How Did Indonesian Stocks & Rupiah Perform in the Past Week?
In line with the volatile performance of global stocks, led by indices on Wall Street, the benchmark stock index of Indonesia (Jakarta Composite Index, or abbreviated IHSG) showed a volatile performance over the past week. US stocks mostly declined - except for the sharp rebound on Wednesday after Federal Reserve minutes signalled no higher US interest rates anytime soon - on concerns about the global economy (particularly the Eurozone), looming higher US interest rates, and the appreciating US dollar (hurting US exports).
Wall Street usually has a major influence on Asian stock indices, including the Jakarta Composite Index, contributing to the latter’s 0.3 percentage point decline during the past five trading days to finish at 4,962.96 points on Friday (10/10).
Seeing great volatility on Wall Street over the past week, analysts have suggested that the steady upward movement of US stocks, which had been ongoing for three years, may be over. The last time such volatility was seen in August 2011 when Standard & Poor's downgraded the US' credit rating and caused the US stock market’s last ‘correction’ (which refers to the situation when stocks fall at least ten percent from a recent peak).
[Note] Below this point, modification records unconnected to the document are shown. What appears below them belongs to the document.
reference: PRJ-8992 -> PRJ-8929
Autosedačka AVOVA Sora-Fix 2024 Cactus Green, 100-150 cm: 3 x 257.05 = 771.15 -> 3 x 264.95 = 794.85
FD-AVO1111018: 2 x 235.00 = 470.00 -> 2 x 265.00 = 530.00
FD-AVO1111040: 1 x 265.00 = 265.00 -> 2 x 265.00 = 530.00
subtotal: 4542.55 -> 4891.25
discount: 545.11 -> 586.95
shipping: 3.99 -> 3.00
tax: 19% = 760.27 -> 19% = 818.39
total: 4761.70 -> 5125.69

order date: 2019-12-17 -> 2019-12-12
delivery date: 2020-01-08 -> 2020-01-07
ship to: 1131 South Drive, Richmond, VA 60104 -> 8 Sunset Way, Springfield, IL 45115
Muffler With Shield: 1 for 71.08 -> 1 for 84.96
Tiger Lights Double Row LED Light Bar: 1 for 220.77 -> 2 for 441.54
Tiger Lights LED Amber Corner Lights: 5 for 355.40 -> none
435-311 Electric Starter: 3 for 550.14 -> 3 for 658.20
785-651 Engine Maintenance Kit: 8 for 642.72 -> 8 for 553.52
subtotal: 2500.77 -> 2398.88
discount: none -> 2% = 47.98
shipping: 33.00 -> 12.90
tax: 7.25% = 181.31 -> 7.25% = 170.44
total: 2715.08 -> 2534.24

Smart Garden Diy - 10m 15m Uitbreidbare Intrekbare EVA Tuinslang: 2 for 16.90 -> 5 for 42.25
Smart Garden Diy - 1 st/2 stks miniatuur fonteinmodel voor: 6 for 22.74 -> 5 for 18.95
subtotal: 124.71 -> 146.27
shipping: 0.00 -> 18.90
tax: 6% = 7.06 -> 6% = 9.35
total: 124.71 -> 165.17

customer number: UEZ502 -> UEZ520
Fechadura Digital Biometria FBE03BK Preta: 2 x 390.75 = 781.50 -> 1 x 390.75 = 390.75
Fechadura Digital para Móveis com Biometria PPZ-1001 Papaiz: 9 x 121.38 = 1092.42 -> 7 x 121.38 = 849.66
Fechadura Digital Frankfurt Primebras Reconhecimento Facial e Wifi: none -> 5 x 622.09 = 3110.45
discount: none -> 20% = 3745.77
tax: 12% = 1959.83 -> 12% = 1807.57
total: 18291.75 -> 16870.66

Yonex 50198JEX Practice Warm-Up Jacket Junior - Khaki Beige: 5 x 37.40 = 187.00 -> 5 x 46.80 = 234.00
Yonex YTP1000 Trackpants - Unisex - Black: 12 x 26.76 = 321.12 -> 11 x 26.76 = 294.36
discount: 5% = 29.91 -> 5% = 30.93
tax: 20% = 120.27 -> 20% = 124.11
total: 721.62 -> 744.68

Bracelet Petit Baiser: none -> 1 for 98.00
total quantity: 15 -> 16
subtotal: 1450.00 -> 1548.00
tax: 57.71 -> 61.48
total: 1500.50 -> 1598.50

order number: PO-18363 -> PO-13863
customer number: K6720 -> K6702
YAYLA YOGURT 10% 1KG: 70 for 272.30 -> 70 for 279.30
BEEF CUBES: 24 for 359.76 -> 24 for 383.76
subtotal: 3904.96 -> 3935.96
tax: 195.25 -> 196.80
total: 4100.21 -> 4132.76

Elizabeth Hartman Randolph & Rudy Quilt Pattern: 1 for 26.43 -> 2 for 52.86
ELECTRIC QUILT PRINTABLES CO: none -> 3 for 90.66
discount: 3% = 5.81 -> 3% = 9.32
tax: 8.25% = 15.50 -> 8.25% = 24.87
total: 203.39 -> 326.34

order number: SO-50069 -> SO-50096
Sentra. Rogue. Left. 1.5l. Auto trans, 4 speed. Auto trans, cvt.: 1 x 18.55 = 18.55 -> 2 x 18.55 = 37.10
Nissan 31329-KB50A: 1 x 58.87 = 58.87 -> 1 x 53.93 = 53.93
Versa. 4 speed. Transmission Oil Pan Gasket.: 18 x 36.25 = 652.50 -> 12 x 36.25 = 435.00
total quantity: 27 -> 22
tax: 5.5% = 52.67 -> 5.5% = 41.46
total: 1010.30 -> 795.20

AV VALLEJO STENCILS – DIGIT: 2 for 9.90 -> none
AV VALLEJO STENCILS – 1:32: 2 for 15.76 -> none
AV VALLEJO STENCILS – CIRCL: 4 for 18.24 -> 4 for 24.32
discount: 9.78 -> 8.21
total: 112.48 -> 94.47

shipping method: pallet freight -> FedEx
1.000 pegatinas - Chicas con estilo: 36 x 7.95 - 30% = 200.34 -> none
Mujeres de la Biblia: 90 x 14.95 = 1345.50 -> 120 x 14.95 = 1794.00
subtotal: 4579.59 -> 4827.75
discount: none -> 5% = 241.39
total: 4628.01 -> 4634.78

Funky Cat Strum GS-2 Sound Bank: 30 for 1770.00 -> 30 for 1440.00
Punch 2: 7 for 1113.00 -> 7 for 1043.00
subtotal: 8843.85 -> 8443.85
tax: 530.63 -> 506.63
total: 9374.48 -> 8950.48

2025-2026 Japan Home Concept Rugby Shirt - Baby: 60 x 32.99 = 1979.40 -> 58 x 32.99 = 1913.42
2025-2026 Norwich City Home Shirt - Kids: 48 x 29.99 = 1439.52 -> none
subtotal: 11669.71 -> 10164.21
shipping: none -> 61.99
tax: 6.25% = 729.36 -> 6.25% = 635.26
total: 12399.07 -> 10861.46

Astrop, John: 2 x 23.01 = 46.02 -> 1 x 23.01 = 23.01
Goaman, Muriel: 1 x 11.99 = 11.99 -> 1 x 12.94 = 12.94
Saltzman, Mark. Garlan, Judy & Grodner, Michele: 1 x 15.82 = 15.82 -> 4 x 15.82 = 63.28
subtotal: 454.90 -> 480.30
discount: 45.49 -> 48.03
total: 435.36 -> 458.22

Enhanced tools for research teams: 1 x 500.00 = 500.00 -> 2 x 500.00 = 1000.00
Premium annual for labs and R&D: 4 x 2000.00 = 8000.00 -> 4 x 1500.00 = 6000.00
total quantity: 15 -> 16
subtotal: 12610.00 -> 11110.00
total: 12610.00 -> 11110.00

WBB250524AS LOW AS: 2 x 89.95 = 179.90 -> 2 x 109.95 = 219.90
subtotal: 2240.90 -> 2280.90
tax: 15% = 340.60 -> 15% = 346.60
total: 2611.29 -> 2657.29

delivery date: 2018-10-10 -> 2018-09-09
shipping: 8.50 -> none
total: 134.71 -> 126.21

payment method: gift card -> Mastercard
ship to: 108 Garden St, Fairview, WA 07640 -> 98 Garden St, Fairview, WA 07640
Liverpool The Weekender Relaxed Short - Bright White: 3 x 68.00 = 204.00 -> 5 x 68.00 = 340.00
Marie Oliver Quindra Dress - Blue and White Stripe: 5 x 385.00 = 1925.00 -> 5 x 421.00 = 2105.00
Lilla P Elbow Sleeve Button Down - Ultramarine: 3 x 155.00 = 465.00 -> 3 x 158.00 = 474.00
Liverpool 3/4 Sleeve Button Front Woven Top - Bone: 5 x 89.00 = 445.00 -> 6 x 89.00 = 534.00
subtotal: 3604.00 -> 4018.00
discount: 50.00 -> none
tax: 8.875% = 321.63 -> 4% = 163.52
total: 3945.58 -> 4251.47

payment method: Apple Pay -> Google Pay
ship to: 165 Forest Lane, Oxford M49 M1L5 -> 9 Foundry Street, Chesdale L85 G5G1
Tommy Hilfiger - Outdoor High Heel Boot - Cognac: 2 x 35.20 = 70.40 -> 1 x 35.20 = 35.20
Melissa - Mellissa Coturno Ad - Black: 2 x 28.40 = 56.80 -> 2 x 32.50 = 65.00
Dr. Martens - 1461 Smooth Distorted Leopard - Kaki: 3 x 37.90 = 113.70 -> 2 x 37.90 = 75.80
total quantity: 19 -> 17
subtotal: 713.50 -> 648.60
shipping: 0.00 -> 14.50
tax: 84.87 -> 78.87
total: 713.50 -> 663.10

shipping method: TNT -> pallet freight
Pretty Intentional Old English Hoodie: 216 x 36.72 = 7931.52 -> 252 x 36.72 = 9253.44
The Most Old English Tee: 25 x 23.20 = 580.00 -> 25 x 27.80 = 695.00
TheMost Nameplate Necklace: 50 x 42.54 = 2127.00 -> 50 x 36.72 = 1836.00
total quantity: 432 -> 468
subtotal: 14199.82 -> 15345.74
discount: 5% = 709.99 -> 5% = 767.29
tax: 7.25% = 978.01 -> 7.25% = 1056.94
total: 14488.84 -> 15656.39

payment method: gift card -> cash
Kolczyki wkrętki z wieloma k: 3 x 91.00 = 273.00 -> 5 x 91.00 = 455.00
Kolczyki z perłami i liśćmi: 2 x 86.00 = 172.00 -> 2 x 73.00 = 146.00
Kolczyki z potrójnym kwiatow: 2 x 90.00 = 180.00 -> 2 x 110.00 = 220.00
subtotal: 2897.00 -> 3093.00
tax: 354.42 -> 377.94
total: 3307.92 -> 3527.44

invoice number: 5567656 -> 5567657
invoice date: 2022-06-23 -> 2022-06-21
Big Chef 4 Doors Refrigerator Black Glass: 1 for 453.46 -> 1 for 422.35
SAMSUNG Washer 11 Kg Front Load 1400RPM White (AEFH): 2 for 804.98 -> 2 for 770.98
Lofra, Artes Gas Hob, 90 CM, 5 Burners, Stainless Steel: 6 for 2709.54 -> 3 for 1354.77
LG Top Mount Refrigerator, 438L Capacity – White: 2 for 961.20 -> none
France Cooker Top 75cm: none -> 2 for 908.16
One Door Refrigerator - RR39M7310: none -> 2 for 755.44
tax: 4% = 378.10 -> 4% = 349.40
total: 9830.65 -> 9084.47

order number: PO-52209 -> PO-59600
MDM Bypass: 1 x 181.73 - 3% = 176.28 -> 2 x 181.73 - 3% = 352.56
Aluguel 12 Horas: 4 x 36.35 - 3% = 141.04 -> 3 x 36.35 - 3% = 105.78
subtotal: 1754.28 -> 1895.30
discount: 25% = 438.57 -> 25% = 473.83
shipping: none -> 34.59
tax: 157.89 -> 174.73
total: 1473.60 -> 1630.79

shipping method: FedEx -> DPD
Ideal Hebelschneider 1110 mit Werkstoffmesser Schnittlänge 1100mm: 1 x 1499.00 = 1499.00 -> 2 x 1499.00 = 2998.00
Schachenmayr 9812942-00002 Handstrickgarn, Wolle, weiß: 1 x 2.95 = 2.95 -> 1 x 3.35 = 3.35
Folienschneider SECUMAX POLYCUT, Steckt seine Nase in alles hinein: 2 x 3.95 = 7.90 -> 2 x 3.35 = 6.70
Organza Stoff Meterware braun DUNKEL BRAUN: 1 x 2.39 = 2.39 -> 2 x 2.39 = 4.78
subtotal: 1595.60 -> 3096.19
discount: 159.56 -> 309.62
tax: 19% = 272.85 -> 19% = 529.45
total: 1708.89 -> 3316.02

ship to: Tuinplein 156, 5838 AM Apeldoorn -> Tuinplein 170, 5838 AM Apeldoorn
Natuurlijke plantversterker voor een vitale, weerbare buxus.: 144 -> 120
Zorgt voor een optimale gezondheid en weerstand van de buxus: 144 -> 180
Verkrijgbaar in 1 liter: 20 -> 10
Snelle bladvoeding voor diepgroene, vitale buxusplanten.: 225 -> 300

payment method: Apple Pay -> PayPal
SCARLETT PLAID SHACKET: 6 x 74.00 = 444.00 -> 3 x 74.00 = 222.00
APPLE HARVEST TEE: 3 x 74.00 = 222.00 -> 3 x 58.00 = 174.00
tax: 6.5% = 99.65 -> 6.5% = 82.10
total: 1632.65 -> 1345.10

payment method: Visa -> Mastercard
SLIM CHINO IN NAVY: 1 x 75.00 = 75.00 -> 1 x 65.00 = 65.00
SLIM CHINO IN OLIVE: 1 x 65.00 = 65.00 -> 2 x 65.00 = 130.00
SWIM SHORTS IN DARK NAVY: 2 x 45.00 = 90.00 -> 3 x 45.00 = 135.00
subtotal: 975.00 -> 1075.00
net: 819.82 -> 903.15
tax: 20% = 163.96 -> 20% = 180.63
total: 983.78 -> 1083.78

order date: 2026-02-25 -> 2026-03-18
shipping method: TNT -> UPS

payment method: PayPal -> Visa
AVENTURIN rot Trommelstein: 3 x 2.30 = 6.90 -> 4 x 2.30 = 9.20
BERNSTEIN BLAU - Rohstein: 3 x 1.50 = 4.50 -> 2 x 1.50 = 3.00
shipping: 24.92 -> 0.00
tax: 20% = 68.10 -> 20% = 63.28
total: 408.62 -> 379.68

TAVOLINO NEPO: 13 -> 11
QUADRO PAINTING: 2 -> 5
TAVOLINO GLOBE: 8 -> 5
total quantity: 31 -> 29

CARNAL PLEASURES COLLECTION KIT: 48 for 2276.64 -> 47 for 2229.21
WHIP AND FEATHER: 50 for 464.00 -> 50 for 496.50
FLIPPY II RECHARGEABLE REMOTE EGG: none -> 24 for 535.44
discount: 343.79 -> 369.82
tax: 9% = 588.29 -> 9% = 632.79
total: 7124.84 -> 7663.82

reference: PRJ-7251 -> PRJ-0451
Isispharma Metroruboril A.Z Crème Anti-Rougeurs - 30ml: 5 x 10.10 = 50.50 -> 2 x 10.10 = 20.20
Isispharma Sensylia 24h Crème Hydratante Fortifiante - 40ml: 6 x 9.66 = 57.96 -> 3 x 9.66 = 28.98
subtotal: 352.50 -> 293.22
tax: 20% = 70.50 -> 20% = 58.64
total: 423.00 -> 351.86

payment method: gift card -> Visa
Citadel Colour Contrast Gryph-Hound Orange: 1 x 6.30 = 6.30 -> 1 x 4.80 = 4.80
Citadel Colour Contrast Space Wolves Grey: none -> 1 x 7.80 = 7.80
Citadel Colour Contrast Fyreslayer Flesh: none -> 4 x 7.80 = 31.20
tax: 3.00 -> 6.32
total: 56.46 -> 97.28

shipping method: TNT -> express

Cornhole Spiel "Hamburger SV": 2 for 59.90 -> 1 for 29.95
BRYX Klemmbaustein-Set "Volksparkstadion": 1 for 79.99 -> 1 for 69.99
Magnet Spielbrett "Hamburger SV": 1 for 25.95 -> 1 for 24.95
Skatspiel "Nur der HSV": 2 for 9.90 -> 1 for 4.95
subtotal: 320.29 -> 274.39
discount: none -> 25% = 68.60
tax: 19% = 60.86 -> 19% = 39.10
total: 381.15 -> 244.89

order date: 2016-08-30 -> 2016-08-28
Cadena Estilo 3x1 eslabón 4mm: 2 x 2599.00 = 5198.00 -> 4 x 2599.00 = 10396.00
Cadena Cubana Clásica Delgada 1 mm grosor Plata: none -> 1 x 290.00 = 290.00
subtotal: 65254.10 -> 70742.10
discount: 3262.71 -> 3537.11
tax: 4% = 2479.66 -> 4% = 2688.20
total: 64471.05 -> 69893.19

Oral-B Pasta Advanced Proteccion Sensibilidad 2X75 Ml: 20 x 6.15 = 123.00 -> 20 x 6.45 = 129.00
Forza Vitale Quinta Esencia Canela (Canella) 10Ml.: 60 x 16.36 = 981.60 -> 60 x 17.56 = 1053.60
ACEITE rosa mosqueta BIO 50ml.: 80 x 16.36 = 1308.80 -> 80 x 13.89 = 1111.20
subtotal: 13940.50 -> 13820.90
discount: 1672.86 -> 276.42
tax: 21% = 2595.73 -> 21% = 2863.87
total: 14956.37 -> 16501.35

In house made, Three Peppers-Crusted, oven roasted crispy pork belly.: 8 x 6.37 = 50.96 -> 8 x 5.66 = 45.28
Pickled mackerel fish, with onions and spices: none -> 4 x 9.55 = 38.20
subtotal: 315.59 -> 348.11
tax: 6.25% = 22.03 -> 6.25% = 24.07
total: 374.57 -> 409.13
Global stock indices were down last week due to concerns about the global economy, particularly in Europe and Asia. Germany may fall in a recession after the country’s exports fell 5.8 percent in August 2014 (the largest monthly drop in five years). Being the Eurozone’s largest economy, a recession in Germany will drag down Europe. Earlier in the week, the International Monetary Fund (IMF) had cut its outlook for global economic growth in 2014 and 2015, citing weaknesses in Japan, Latin America and particularly Europe.
Currently, the market is also waiting for US corporate earnings reports. Many companies are expected to release financial figures next week.
Apart from the negative influence of foreign factors, Indonesia’s IHSG has also been affected by political uncertainties as defeated presidential candidate Prabowo Subianto has secured a majority (the Merah-Putih coalition) in the House of Representatives (DPR) and People’s Consultative Assembly (MPR). This Merah-Putih coalition, which consists of six political parties, is expected to oppose president-elect Joko Widodo’s reform agenda for the sake of opposition, and which comes at the expense of economic and social development of Indonesia. In the past weeks, this coalition managed to pass a bill that abolishes direct voting of regional leaders, and it secured the post of Speaker (including deputy speakers) in both the DPR and MPR.
The Indonesian rupiah exchange rate has also been affected by the aforementioned factors. As the outlook for the Eurozone is particularly worrisome, market participants sold euros and bought safe haven-currencies such as the US dollar and Japanese yen. As a result, emerging currencies, including the rupiah, depreciated over the past week. Moreover, further looming US monetary tightening implies a strengthening US dollar at the expense of the value of the rupiah and other currencies.
Bank Indonesia's benchmark rupiah rate (Jakarta Interbank Spot Dollar Rate, abbreviated JISDOR) depreciated 0.59 percent to IDR 12,207 per US dollar over the past week.